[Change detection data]

------------------------------------------------------------

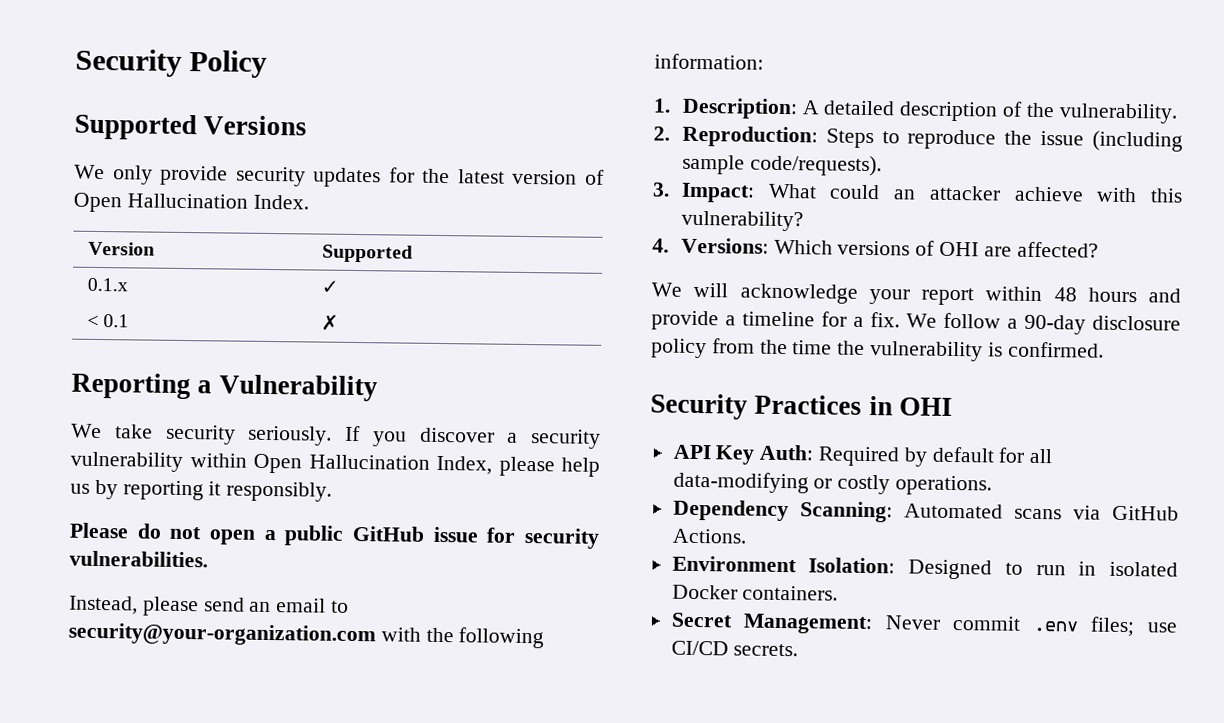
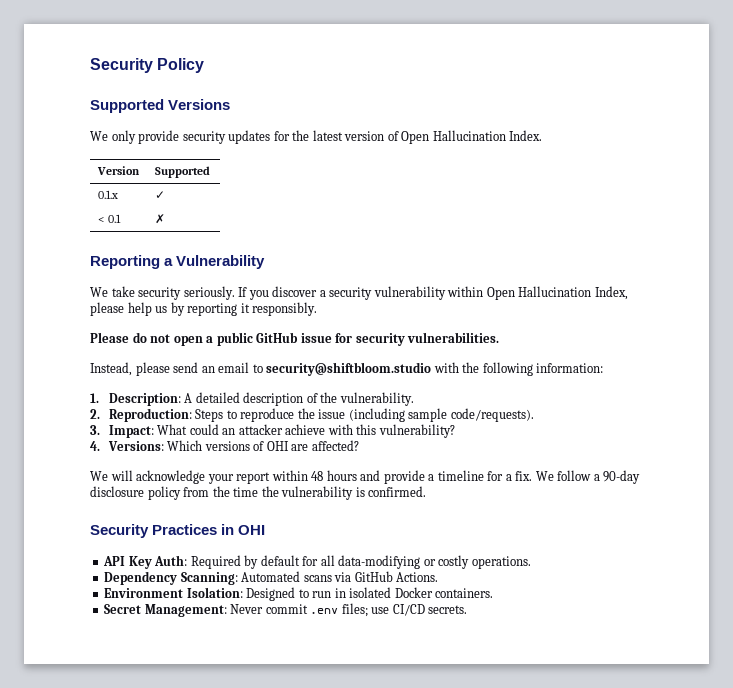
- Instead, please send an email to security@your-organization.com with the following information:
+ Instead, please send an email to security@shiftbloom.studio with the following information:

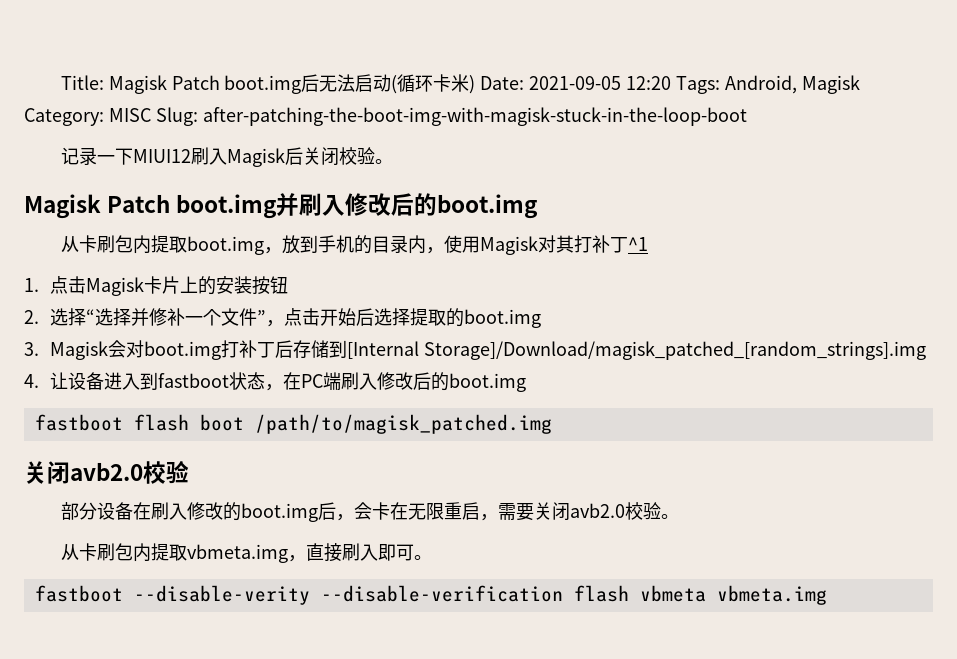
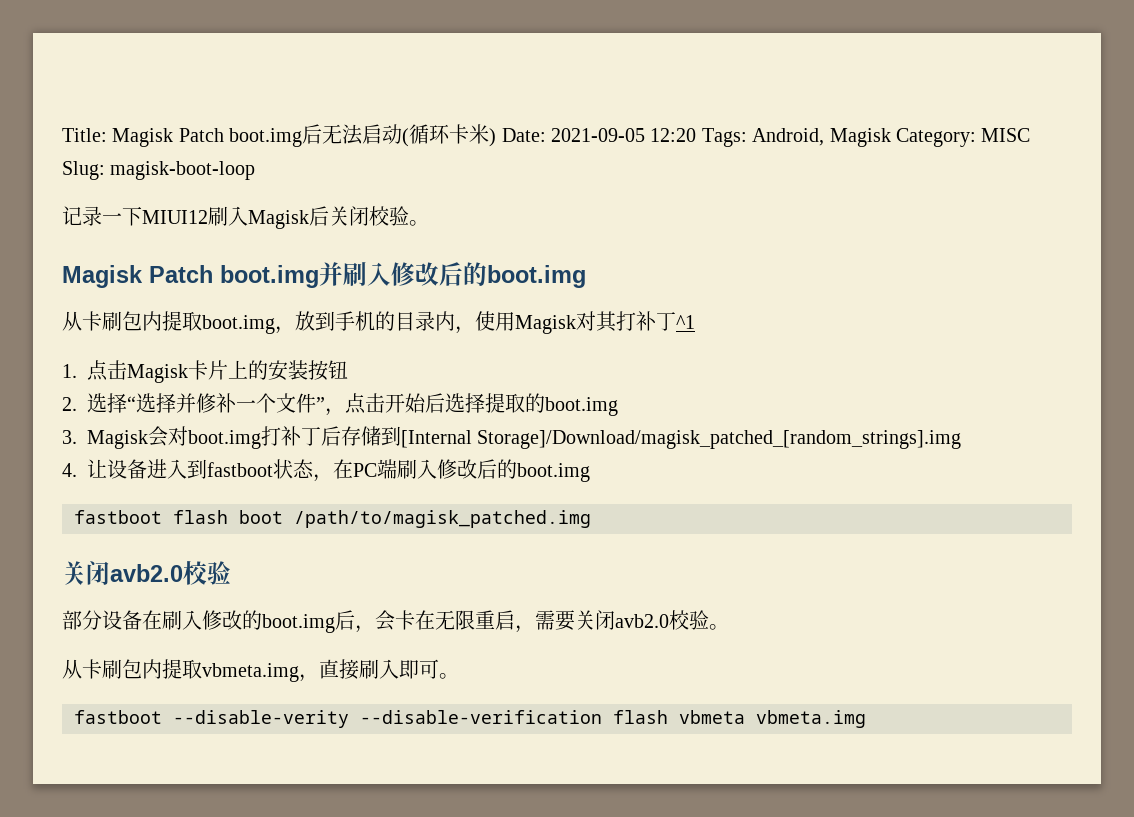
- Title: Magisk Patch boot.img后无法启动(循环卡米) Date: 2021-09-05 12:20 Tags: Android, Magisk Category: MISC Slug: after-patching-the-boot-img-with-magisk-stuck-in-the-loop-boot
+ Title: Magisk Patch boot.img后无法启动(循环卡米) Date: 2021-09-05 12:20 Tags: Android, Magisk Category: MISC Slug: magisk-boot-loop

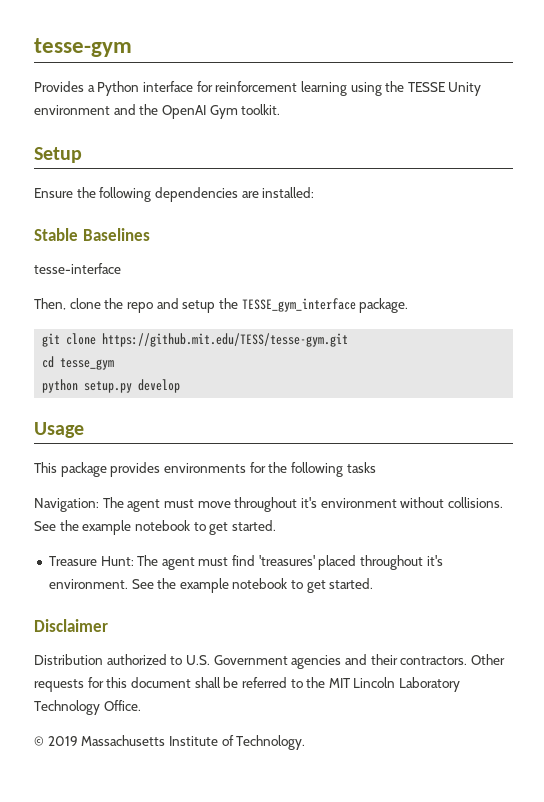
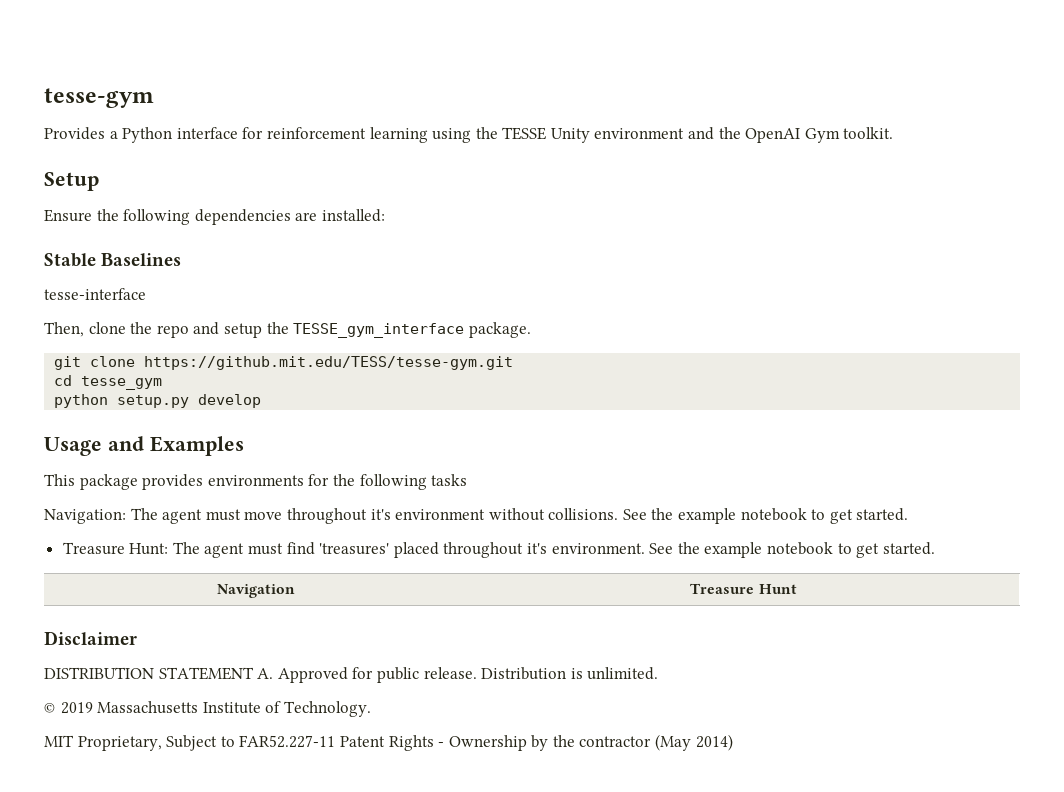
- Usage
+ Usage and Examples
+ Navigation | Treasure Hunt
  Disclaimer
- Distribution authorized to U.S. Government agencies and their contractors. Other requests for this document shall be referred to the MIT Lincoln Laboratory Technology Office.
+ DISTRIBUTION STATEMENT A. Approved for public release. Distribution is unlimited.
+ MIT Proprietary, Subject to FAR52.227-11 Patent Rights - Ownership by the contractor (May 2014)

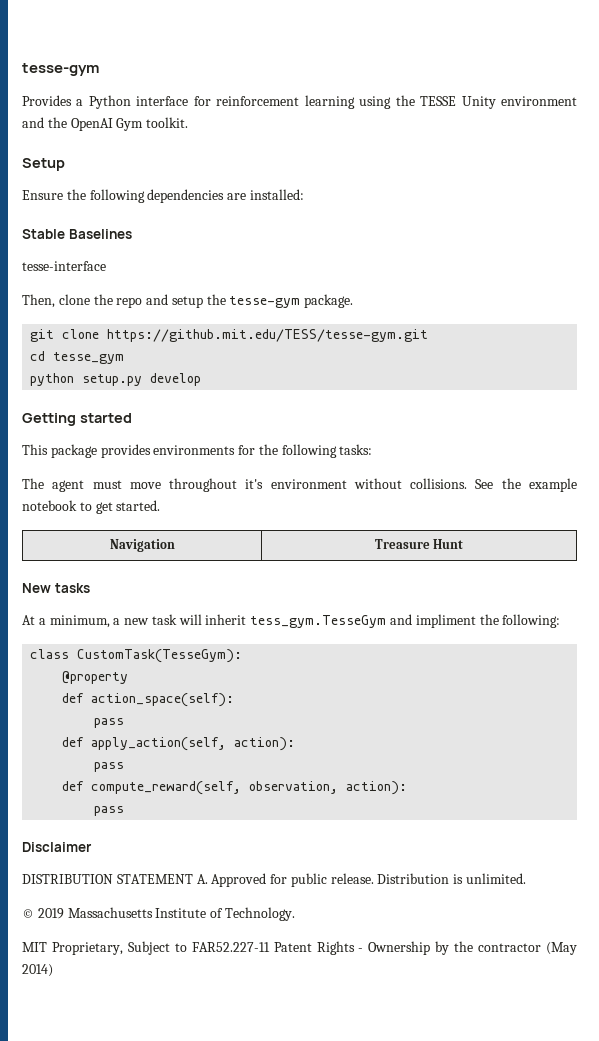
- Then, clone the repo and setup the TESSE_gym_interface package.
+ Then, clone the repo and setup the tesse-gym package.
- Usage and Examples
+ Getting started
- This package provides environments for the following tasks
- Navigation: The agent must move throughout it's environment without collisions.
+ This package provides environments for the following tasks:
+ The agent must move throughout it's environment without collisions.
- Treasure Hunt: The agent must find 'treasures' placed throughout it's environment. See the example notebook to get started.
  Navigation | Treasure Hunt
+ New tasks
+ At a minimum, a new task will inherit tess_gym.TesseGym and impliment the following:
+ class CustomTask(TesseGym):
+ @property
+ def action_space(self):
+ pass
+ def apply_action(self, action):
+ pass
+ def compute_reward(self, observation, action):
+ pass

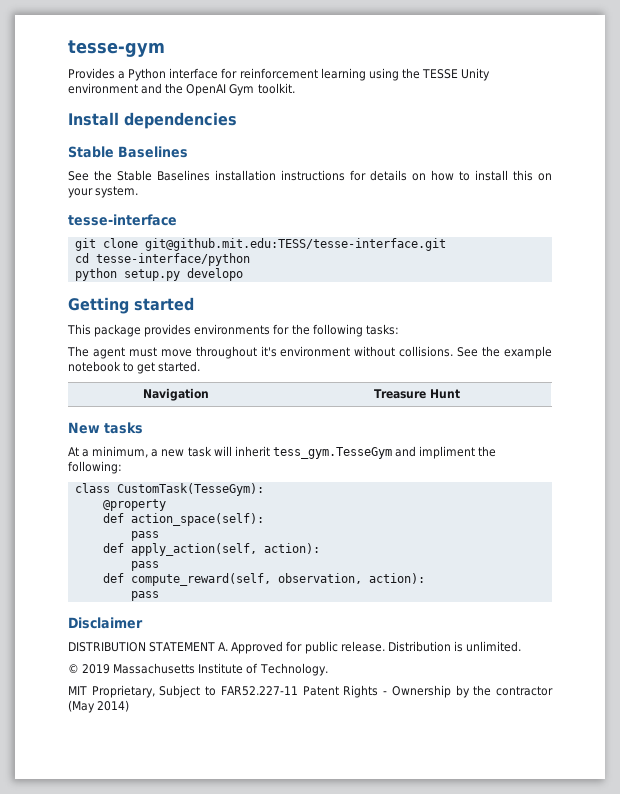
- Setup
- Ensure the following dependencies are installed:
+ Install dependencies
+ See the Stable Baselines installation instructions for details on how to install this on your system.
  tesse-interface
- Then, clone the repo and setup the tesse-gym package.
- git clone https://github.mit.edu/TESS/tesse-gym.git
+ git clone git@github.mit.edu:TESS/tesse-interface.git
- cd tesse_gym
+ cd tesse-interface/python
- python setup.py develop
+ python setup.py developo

------------------------------------------------------------

PROBLEM REQUIREMENTS.
Output only the lines running from the line with "a minimum, a" through the last line of the entries above, inclusive, with pictures excluded.

YOUR SOLUTION.
+ At a minimum, a new task will inherit tess_gym.TesseGym and impliment the following:
+ class CustomTask(TesseGym):
+ @property
+ def action_space(self):
+ pass
+ def apply_action(self, action):
+ pass
+ def compute_reward(self, observation, action):
+ pass

- Setup
- Ensure the following dependencies are installed:
+ Install dependencies
+ See the Stable Baselines installation instructions for details on how to install this on your system.
  tesse-interface
- Then, clone the repo and setup the tesse-gym package.
- git clone https://github.mit.edu/TESS/tesse-gym.git
+ git clone git@github.mit.edu:TESS/tesse-interface.git
- cd tesse_gym
+ cd tesse-interface/python
- python setup.py develop
+ python setup.py developo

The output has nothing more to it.